Follow these steps to select the classic compute cluster:


1. Navigate to the top-right of this notebook and click the drop-down menu to select your cluster. By default, the notebook will use **Serverless**.

2. If your cluster is available, select it and continue to the next cell. If the cluster is not shown:

   - Click **More** in the drop-down.

   - In the **Attach to an existing compute resource** window, use the first drop-down to select your unique cluster.

**NOTE:** If your cluster has terminated, you might need to restart it in order to select it.

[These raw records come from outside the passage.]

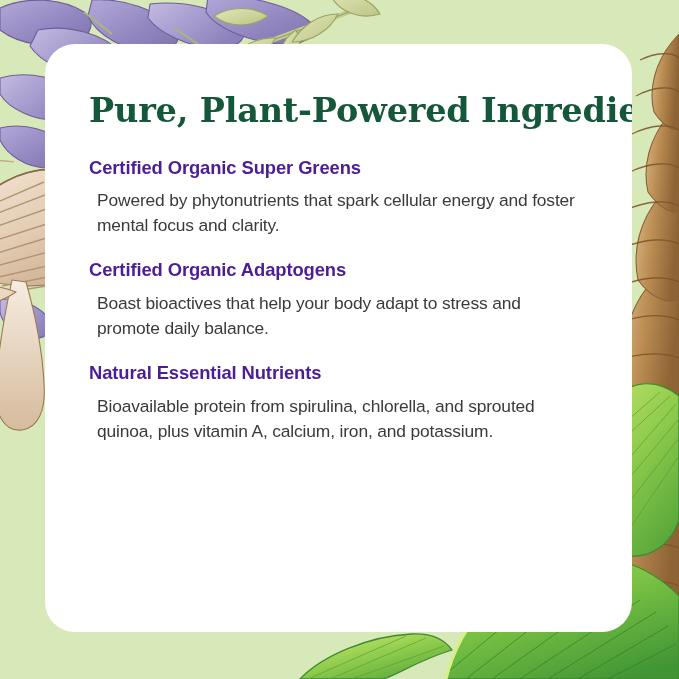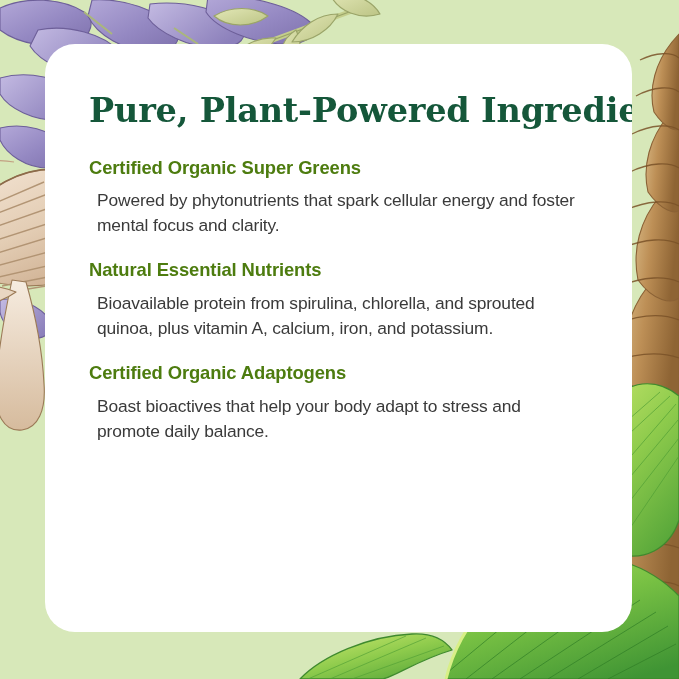"Certified Organic Super Greens" .ingredient-name { color: #4d7c0f -> #4c1d95 }
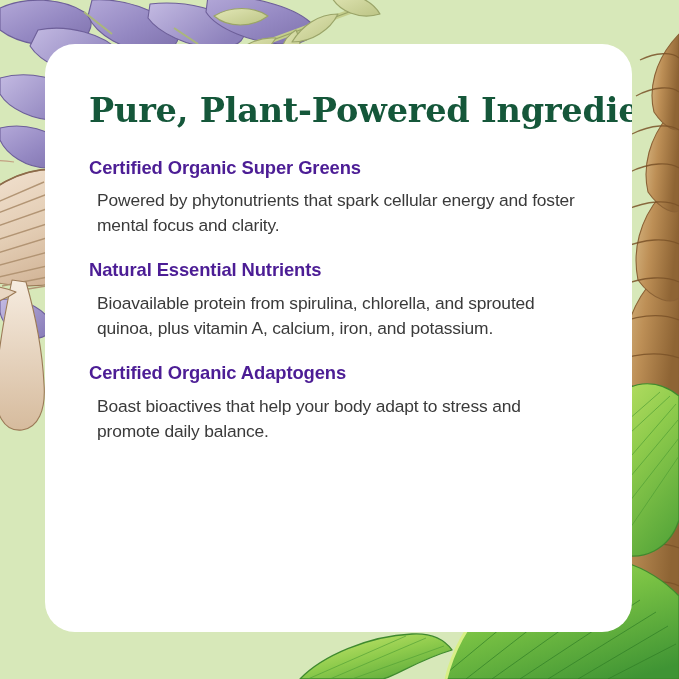"Natural Essential Nutrients" li.ingredient-item { order: before "Certified Organic Adaptogens" -> after "Certified Organic Adaptogens" }
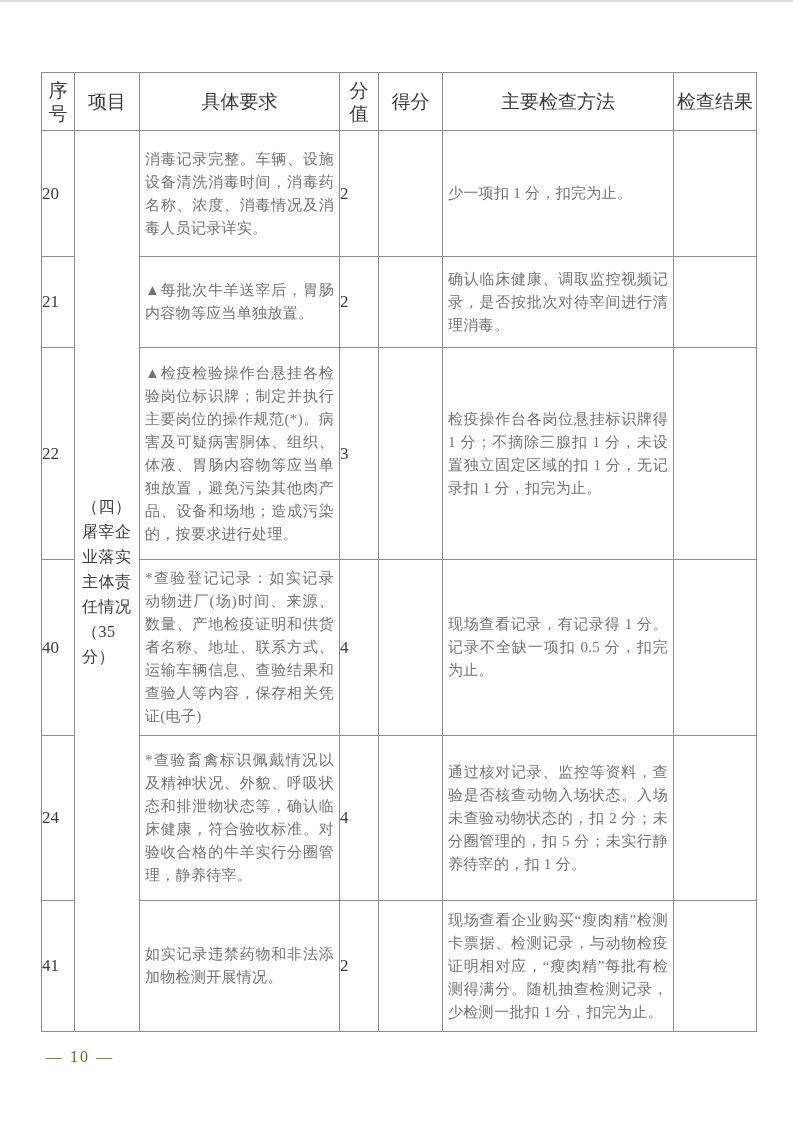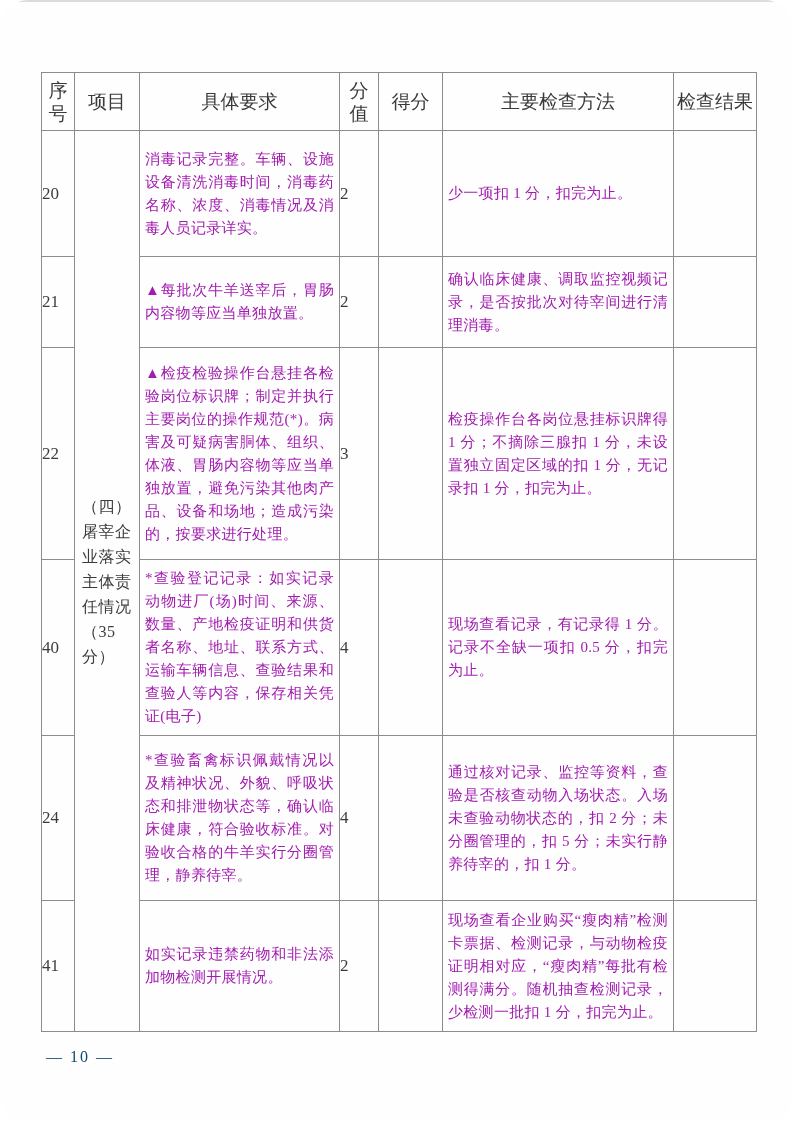"序号" .page { border-radius: 28px -> none }
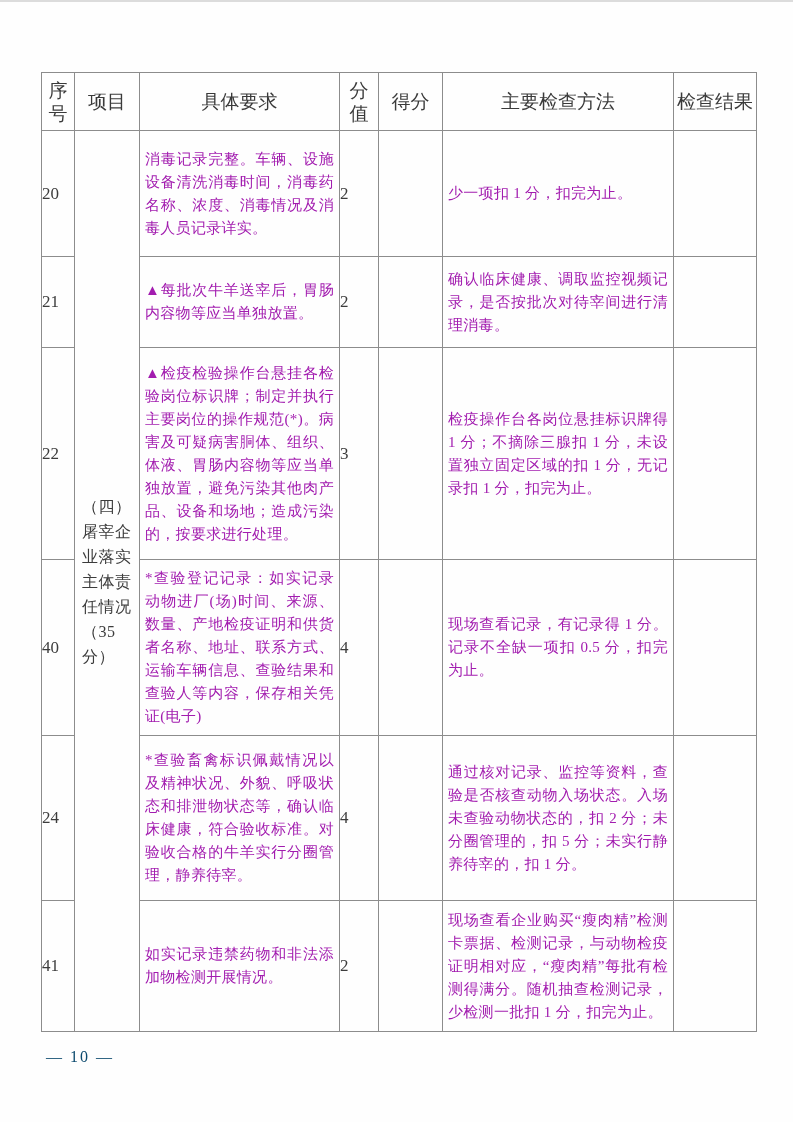"消毒记录完整。车辆、设施设备清洗消毒时间，消毒药名称、浓度、消毒情况及消毒人员记" .cell-text { color: #a21caf -> #737373 }
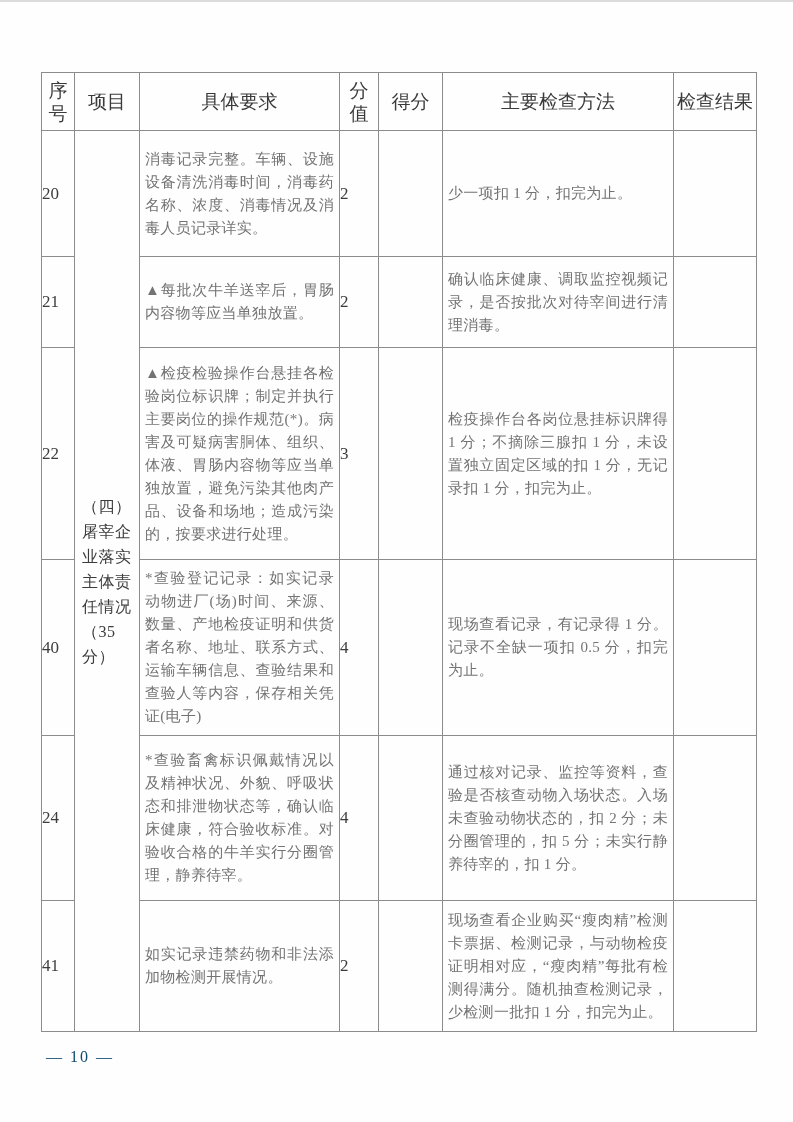"— 10 —" .page-footer { color: #0c4a6e -> #4d7c0f }
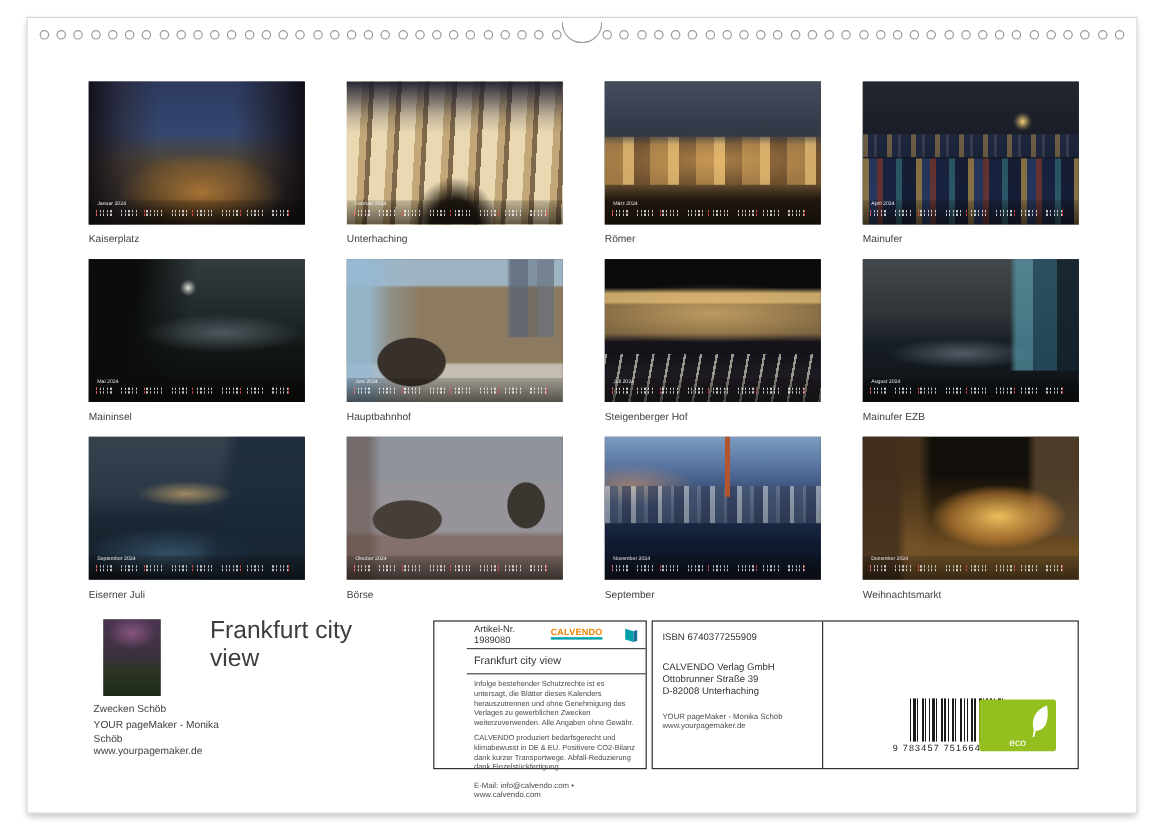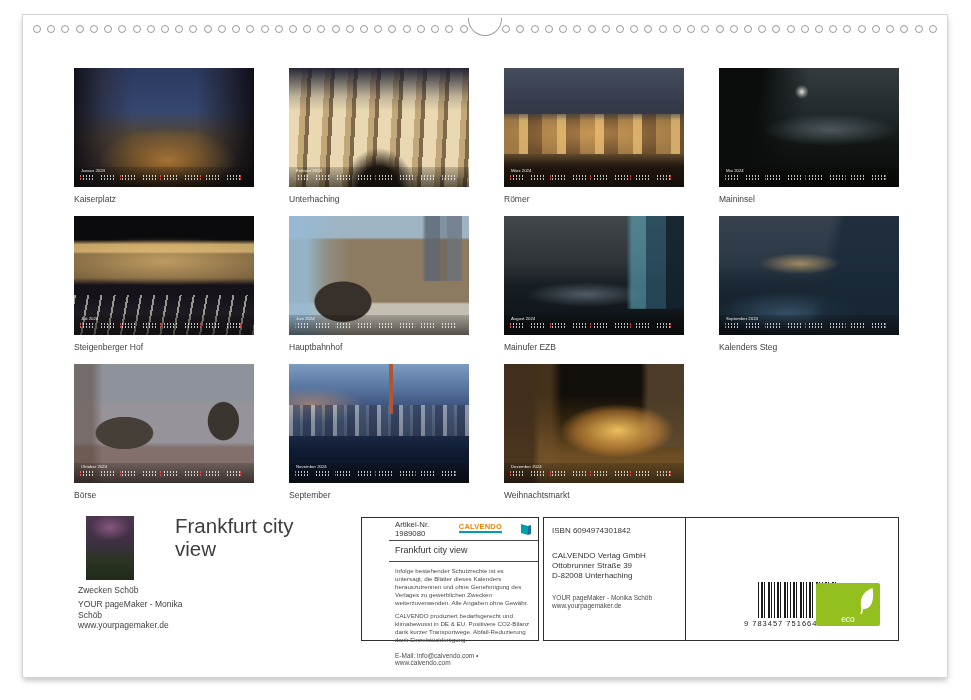"Mainufer" div.cell { html: none -> <div> <div> <div> <div>April 2024</div> <div></div> <div></div> </div> </div> <div>Mainufer</div> </div> }
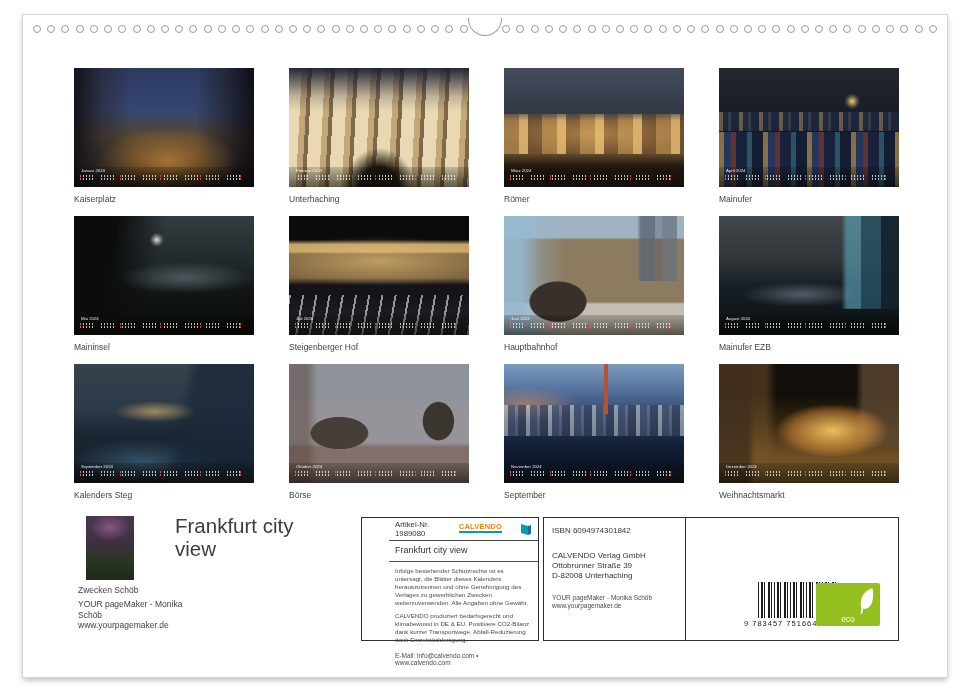"Steigenberger Hof" div.cell { order: before "Hauptbahnhof" -> after "Hauptbahnhof" }
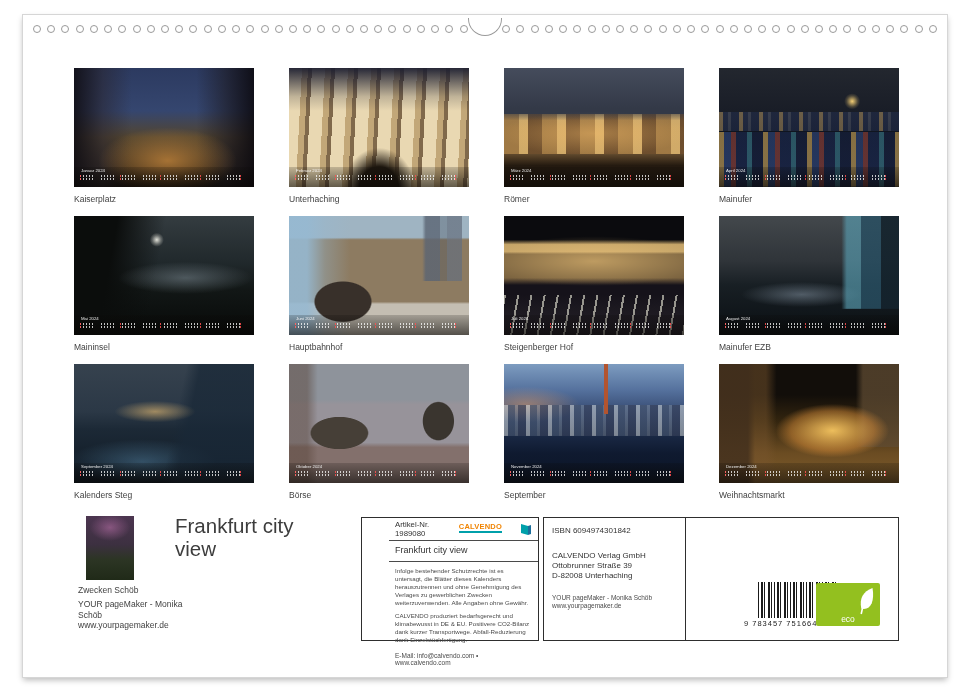"Kalenders Steg" div.caption { text: Kalenders Steg -> Eiserner Juli }
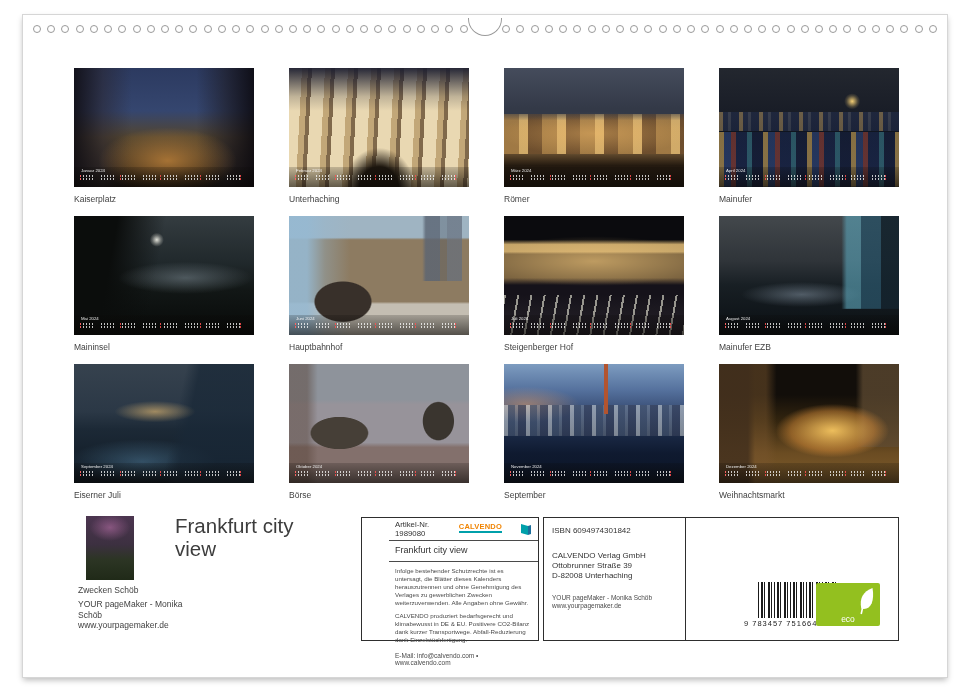"ISBN 6094974301842" div.pub-isbn { text: 6094974301842 -> 6740377255909 }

To do this:

1. Right-click on **Compute** in the left navigation pane and select *Open in new tab*.

2. Find the triangle icon to the right of your compute cluster name and click it.

3. Wait a few minutes for the cluster to start.

4. Once the cluster is running, complete the steps above to select your cluster.


## A. Classroom Setup

Run the following cell to configure your working environment for this notebook.

**NOTE:** The `DA` object is only used in Databricks Academy courses and is not available outside of these courses. It will dynamically reference the information needed to run the course in the lab environment.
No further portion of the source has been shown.